We absolutely live for flapjack in this house and our fave version is a sort of mash-up of about four different recipes that we've honed over the passing years. We have some fun food challenges here as the husband is allergic to nuts and wheat intolerant but also super high energy so it's not easy to find food that he can eat on the go that provides sustenance and energy. Flapjack is just perfect on all these counts!
So here's what we through in the tantalising traybake:
75g Fructose (or other natural sugar alternative)
75g golden syrup
275g porridge oats
Grated zest of an orange
A handful each of cranberries and sultanas (or any other dried fruit - chopped apricots is another fave here. Or if you want more indulgence try some roughly chopped dark chocolate pieces)

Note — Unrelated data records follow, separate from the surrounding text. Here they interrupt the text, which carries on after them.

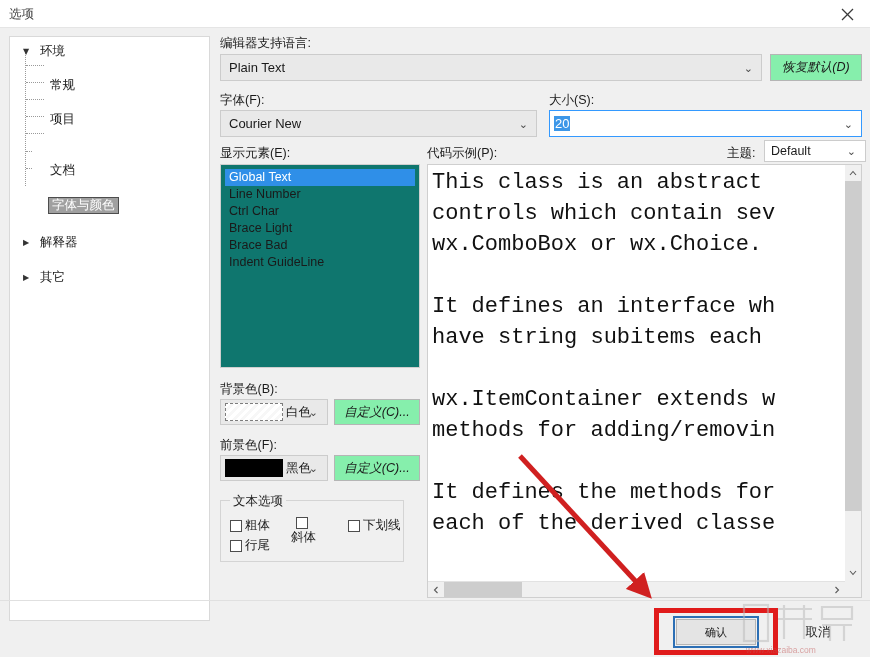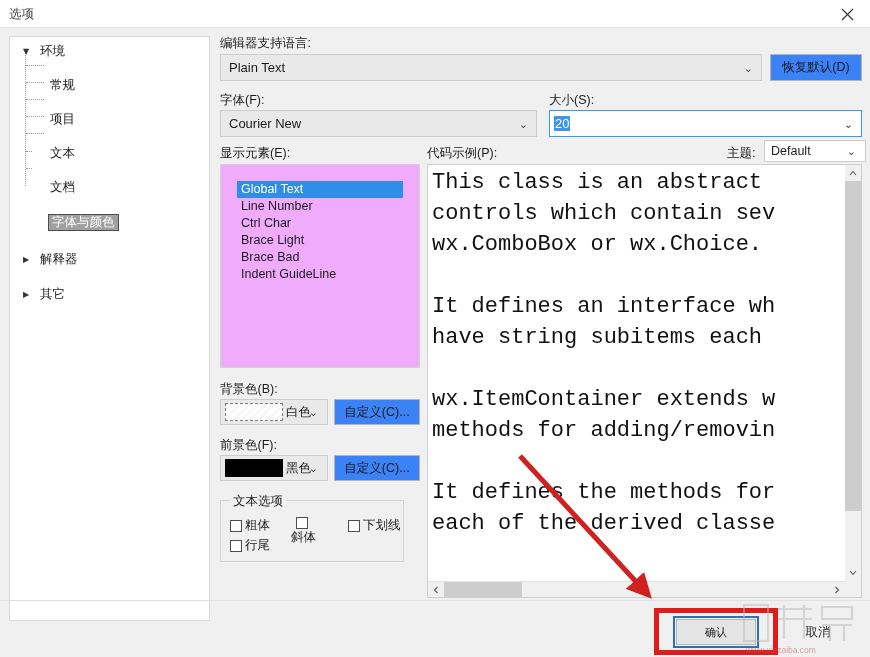"恢复默认(D)" .btn { background: #3b82f6 -> #86efac; font-style: none -> italic }
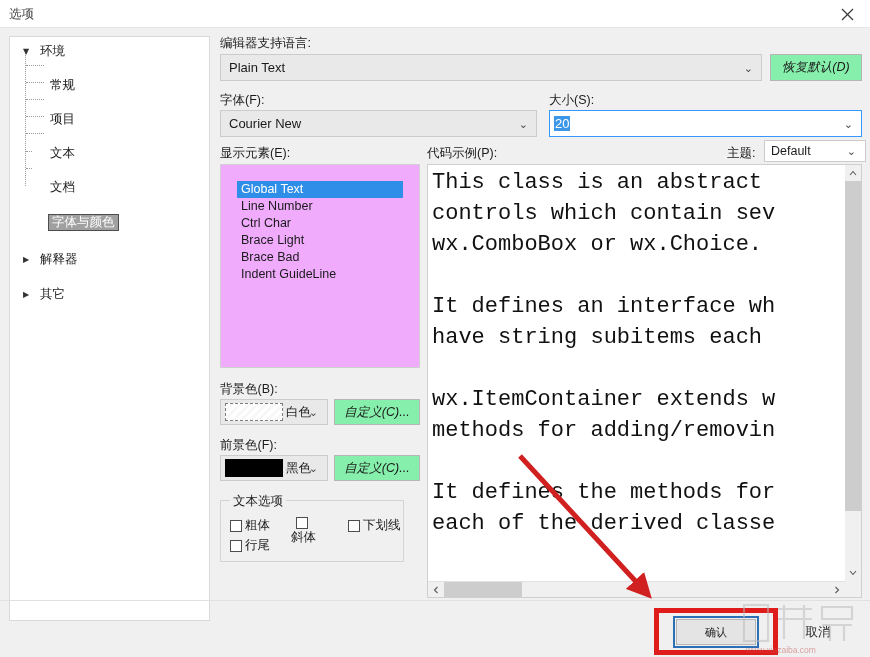"文本" div.tree-row { html: <div> <span>文本</span> </div> -> none }
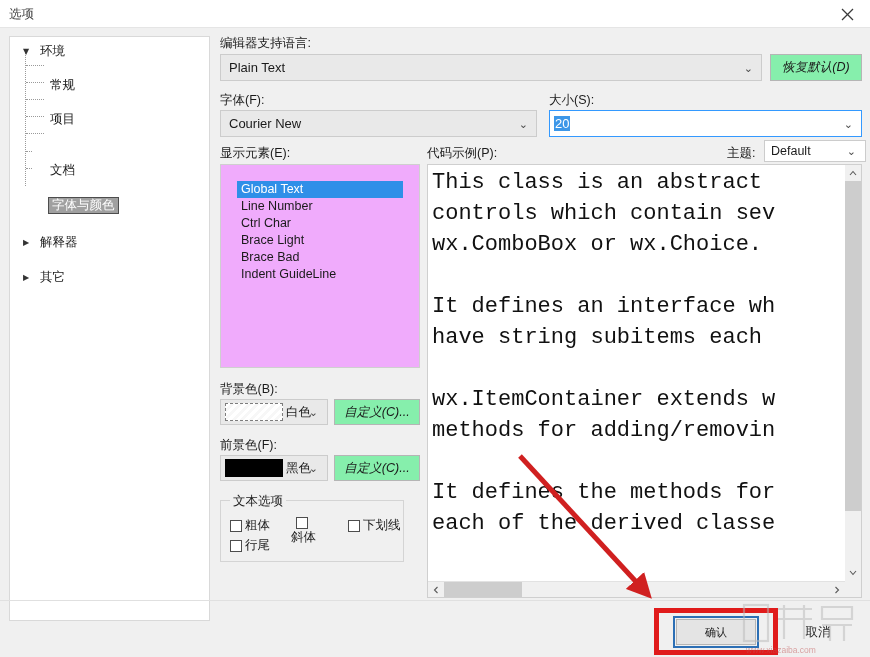"Global Text" .listbox { background: #f0abfc -> #0f766e; padding: 16px -> 4px }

There's nothing special to it in terms of method:
Preheat oven to 160 degrees C (Gas mark 3, Fan oven 140 degrees C).
Heat the butter, sugar and syrup in a pan until the butter has melted.
Remove from heat and stir in the oats until they are completely coated in the delicious sweet nectar. Stir in the dried fruit or chocolate chunks and grate in the zest.
Turn into tin and press down flat. Bake for 35 minutes or until golden brown.
Slice up the flapjack into your preferred size pieces whilst it's still warm and melty from the oven but then leave in the tin until cooled.
Enjoy with fresh coffee as the perfect afternoon snack whilst getting all hygge with the little ones for some down time!